If you’re a Baby Boomer then you know all about the excitement and frenzy that occurred when the Beatles first arrived on the scene and traveled to America. We talk to a photographer who not only took many memorable pictures of the Fab Four, but who also became their good friend. We discuss what the musicians were like, how he gained their trust, what it was like to photograph the Beatles and other luminaries of the time, and how the profession of news photographer has changed in the last 50 years.
Guest Information:
- Henry Grossman, professional photographer of the Beatles and others, author of the photographic book, Places I Remember: My time with the Beatles
Links for Additional Info:
15-52 Places I Remember: Photographing the Beatles
Marty Peterson: More than 50 years ago, the Beatles released their first album. Anyone who was a teenager in 1963 remembers the excitement the four mop-topped musicians generated when they landed on US shores a year later to appear on “the Ed Sullivan show.” They were welcomed by the hundreds of screaming girls in the audience and one Time magazine photographer whose pictures captured the energy of the moment. Behind the camera was Henry Grossman, and he would go on to take thousands of intimate photos of the Fab Four. Many of these never-before-seen pictures are now included in Grossman’s book, Places I Remember: My time with the Beatles. Little did Grossman know that that magazine job would turn into a decades-long friendship with the rock group that endures today….

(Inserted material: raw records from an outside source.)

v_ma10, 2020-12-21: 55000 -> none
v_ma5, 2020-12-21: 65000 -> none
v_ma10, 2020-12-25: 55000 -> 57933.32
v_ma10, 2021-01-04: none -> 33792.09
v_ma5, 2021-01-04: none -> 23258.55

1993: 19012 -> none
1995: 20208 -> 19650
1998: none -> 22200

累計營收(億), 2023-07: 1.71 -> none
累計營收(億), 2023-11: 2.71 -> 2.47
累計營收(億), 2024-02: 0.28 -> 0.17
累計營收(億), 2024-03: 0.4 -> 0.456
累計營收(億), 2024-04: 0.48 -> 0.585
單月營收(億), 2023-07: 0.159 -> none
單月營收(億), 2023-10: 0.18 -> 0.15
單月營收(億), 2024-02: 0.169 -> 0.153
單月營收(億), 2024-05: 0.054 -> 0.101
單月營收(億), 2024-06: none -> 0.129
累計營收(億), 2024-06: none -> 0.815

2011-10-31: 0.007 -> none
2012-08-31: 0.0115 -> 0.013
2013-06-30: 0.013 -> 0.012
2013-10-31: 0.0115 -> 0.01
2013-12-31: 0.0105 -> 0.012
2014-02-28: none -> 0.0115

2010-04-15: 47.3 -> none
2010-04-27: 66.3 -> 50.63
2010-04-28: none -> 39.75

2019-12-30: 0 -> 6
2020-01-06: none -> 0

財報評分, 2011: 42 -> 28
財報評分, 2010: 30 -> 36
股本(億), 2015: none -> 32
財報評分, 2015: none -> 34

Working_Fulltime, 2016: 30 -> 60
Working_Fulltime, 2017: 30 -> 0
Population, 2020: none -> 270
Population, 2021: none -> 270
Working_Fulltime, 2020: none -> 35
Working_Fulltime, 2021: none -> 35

Henry Grossman:Time magazine sent me to photograph the Beatles at The Ed Sullivan Show. The Daily Mirror of London saw the pictures and then sent me, I think the next week or so, to Atlantic City to photograph The Beatles. And then, the following year, The Mirror called and said, “Can you go to Nassau for us? For the Beatles. They’re making Help! So I went down there, spent a week or so down there, came back to New York for the pictures, showed them to Life magazine before I sent them off to England, and Life said go back. So I went back, and there I was. I spent time down there, went to Austria and London with them.
Peterson: They looked like they were having a great time during their visits to the States, appearing on TV and at concerts. Grossman says that what you saw then was what they were truly like…
Grossman: Everything you just said about them being fun and having a joy about them was absolutely true. There’s a saying by Emerson that I love, “Stop talking. Who you are speaks so loudly I can hardly hear what you’re saying.” They were like that. They were fun. You know, Ringo saw the book and he said, “My god, I didn’t think these would still exist after all this time, and it brings back all the liveliness and fun of what it was like.” And that’s what they were like. You know, when I was photographing them, the clothes they wore were not costumes. That was what they wore. That was who they were. They weren’t dressing up for other people, they were dressing up for themselves.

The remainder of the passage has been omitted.